After incorporation of the Single Family Office, various holding companies would be incorporated under the family office structure. There are some conditions that must be met if the corporation wants to qualify for the Enhanced Tier Fund Tax Exemption Scheme (also known as Section 13X).

For example, the office would need to hire at least three investment professionals, invest at least S$50 million into the fund entity and have local business spending of at least $200,000 a year.

The business would have to go through an interview with the MAS, which we will help to coordinate and prepare the client for as well as to see an investment strategy before granting approval for the business to qualify for Section 13X tax exemption.

The 13X exemption allows specified income derived from certain designated investments to be exempted from tax.
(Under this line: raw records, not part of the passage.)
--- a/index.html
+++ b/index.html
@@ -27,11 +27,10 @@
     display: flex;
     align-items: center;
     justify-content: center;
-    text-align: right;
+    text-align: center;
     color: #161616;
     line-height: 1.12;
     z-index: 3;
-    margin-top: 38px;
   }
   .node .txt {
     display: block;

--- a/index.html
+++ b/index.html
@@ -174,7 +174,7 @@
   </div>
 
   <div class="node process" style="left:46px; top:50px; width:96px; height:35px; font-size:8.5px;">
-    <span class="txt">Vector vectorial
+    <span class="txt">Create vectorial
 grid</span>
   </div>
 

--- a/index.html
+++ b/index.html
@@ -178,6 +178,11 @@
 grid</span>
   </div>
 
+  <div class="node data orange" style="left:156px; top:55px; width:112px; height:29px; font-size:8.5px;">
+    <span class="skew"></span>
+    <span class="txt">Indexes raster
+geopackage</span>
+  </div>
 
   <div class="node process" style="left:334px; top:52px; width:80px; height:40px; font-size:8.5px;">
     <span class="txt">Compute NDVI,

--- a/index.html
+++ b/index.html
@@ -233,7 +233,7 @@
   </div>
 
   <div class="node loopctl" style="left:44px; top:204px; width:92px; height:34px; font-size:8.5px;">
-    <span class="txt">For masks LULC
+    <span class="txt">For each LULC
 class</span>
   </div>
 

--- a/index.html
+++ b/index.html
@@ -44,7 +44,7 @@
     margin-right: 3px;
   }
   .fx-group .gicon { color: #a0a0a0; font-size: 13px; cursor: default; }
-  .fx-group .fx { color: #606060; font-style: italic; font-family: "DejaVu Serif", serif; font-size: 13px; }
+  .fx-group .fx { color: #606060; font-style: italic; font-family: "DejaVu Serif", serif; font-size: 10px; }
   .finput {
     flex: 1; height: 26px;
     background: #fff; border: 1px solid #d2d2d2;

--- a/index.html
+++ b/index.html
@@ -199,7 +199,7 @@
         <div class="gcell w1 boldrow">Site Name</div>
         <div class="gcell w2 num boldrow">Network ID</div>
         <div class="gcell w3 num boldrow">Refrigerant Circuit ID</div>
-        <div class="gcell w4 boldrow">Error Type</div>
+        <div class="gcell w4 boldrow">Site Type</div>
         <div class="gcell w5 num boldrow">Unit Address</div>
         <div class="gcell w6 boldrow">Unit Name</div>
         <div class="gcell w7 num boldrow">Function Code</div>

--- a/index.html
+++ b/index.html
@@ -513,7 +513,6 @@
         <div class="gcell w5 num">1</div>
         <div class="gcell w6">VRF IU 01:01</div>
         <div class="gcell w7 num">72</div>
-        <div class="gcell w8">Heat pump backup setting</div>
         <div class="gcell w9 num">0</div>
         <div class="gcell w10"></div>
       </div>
The designated investments include a wide range of assets such as stocks, shares, securities and derivatives.

Tax Incentives

Family offices in Singapore could apply for a tax incentive under the Financial Sector Incentive-Fund Management Scheme (FSI-FM) which incentivises fund management and the provision of investment advisory services in Singapore.

Under this scheme, fee income derived by a Singapore fund manager from managing or advising a qualifying fund is taxed at a rate of 10% instead of the usual corporate tax rate of 17%. 

To qualify for the scheme, a fund manager must hold a Capital Markets Services (CMS) licence, employ at least 3 experiences investment professionals earning at least S$3,500 per month and have a minimum AUM of S$250 million. This is very relevant for large family offices, where the scale of operations and the income derived from managing or advising qualifying funds could be substantial.

Operational Requirements

The company must first decide where the family office will be located in order to set up the family office. Other administrative tasks include establishing family governance guidelines and come up with a Family Constitution, opening of bank accounts, implementing IT systems for portfolio aggregation and so on.